Almost 60% of Americans believe it is more important to have freedom to pursue life’s goals without state interference than for the state to guarantee nobody is in need. In European countries, on the other hand, more than half believe it is more important for the state to look after others.

The US is closer to Europe when it comes to attitudes towards the military, with three quarters of Americans believing it is sometimes necessary to use military force to maintain order in the world. This is closely followed by the UK with 70%, although only 50% of Germans agree with this statement.

The majority of Europeans surveyed believe that UN approval should be sought before using military force, while many in the US think this would make action more difficult.

When it comes to isolationism versus engagement, more than half of Americans believe the US should focus on dealing with its own problems rather than helping other countries in need. This was a higher figure than all European nations except France – where 57% veered towards isolationism.

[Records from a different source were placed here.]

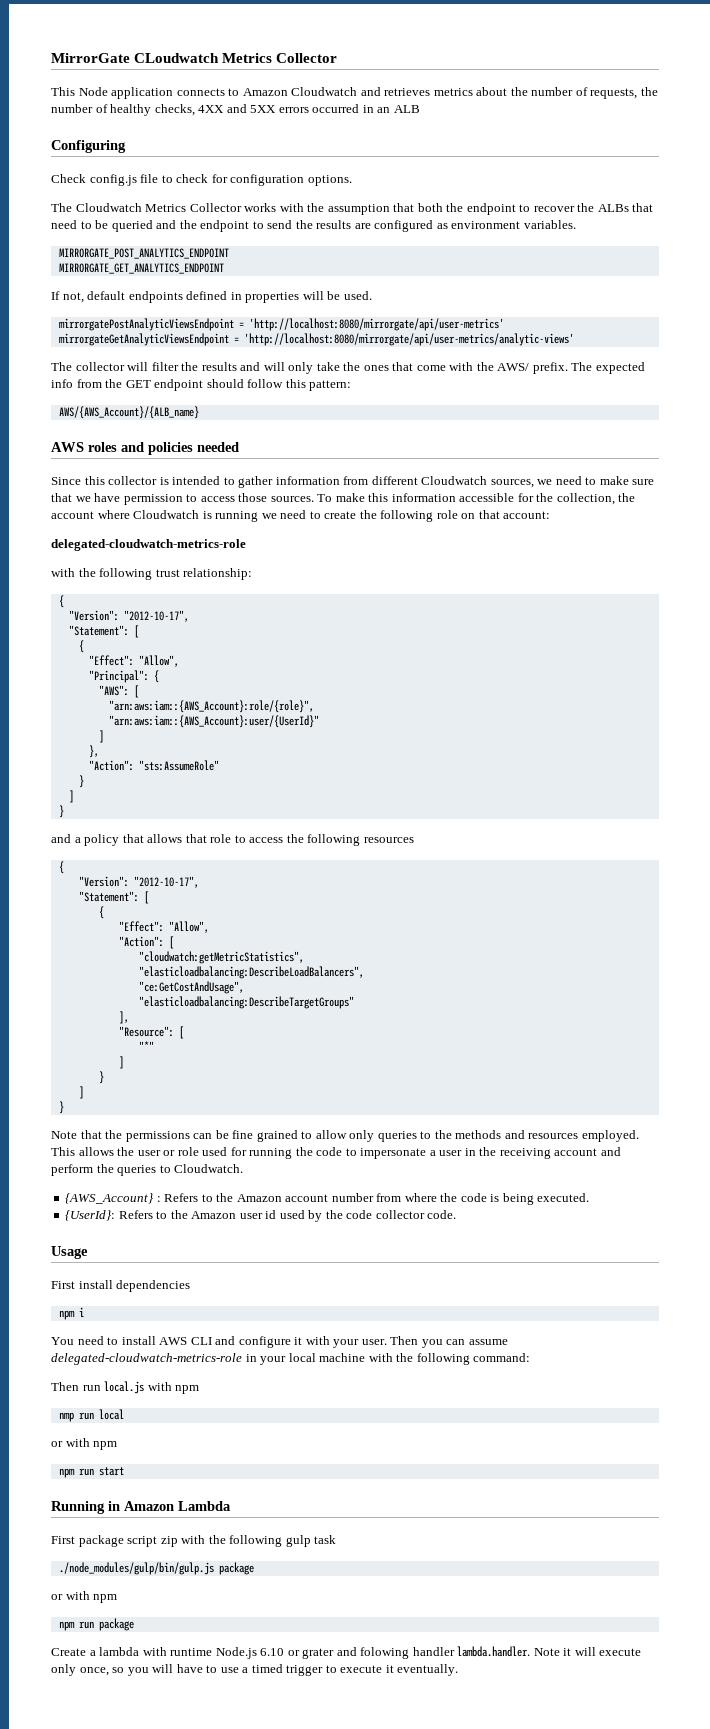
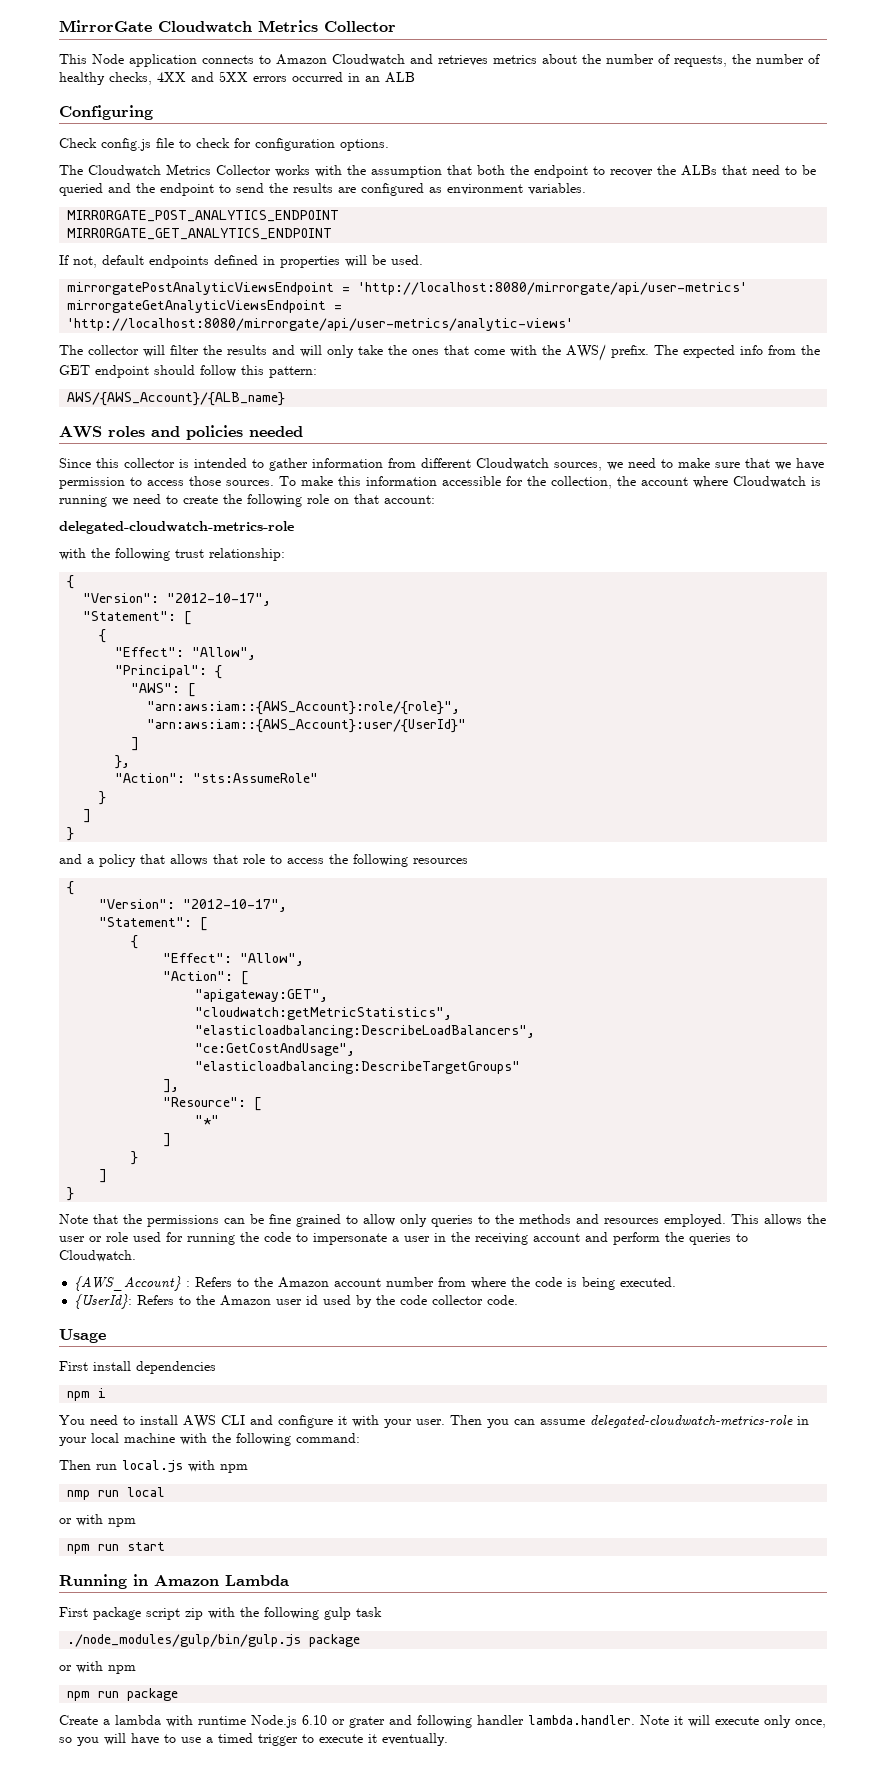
- MirrorGate CLoudwatch Metrics Collector
+ MirrorGate Cloudwatch Metrics Collector
+ "apigateway:GET",
- Create a lambda with runtime Node.js 6.10 or grater and folowing handler lambda.handler. Note it will execute only once, so you will have to use a timed trigger to execute it eventually.
+ Create a lambda with runtime Node.js 6.10 or grater and following handler lambda.handler. Note it will execute only once, so you will have to use a timed trigger to execute it eventually.

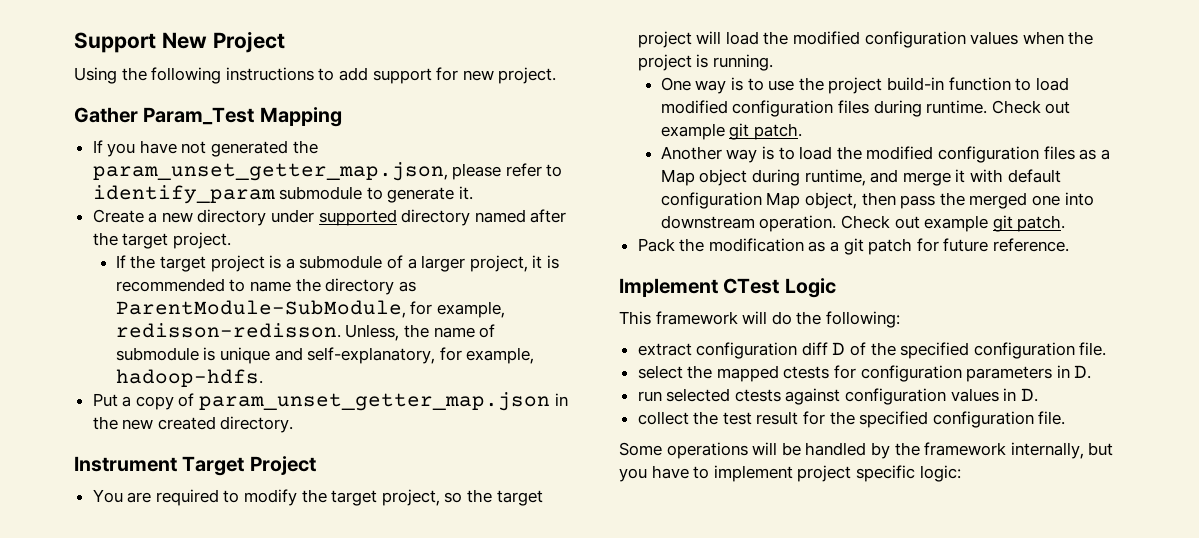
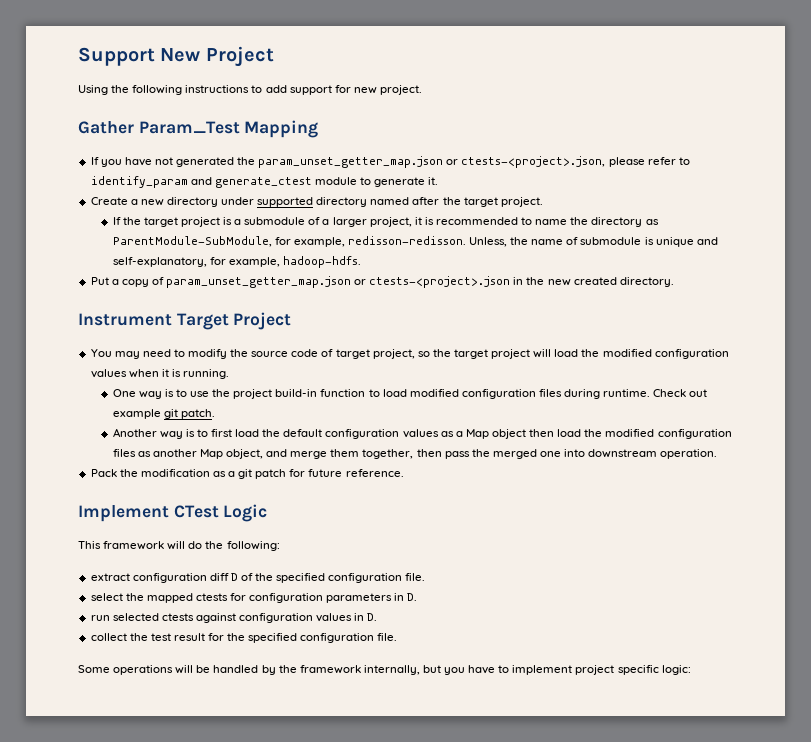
- If you have not generated the param_unset_getter_map.json, please refer to identify_param submodule to generate it.
+ If you have not generated the param_unset_getter_map.json or ctests-<project>.json, please refer to identify_param and generate_ctest module to generate it.
- Put a copy of param_unset_getter_map.json in the new created directory.
+ Put a copy of param_unset_getter_map.json or ctests-<project>.json in the new created directory.
- You are required to modify the target project, so the target project will load the modified configuration values when the project is running.
+ You may need to modify the source code of target project, so the target project will load the modified configuration values when it is running.
- Another way is to load the modified configuration files as a Map object during runtime, and merge it with default configuration Map object, then pass the merged one into downstream operation. Check out example git patch.
+ Another way is to first load the default configuration values as a Map object then load the modified configuration files as another Map object, and merge them together, then pass the merged one into downstream operation.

Spaniards were more positive towards engagement with other countries, with 55% believing that helping other countries is more important. The numbers are similar in Germany, with 54% of people thinking we should prioritise helping nations in need.

Americans are most likely to believe their culture is best with almost half agreeing with the statement: “Our people are not perfect, but our culture is superior to others”. This is a big contrast to Britain and France where 63% and 73% respectively disagree with the statement.

Faith is more important in the US than Western Europe. Fifty percent of American respondents believe religion is very important with the Spanish next with just 22%.

Americans are also much more likely to believe that it is necessary to believe in God to be moral, with more than half agreeing. Fewer than one in five agree that it is necessary in Britain, Spain and France.

Americans tend to be identify with their religion before their nationality, with 46% saying they prefer to be known as Christian rather than an American. Only around 1 in 5 Western Europeans identify as Christian over their national identity.

Homosexuality is accepted by the majority of people across all countries surveyed, but Western Europeans are far more supportive than Americans.

Spain is the most accepting European country, with more than 90% of people believing homosexuality should be accepted. Over 80% of people in Germany, France and Britain are supportive of homosexuality. In the US the figure stands at 60%.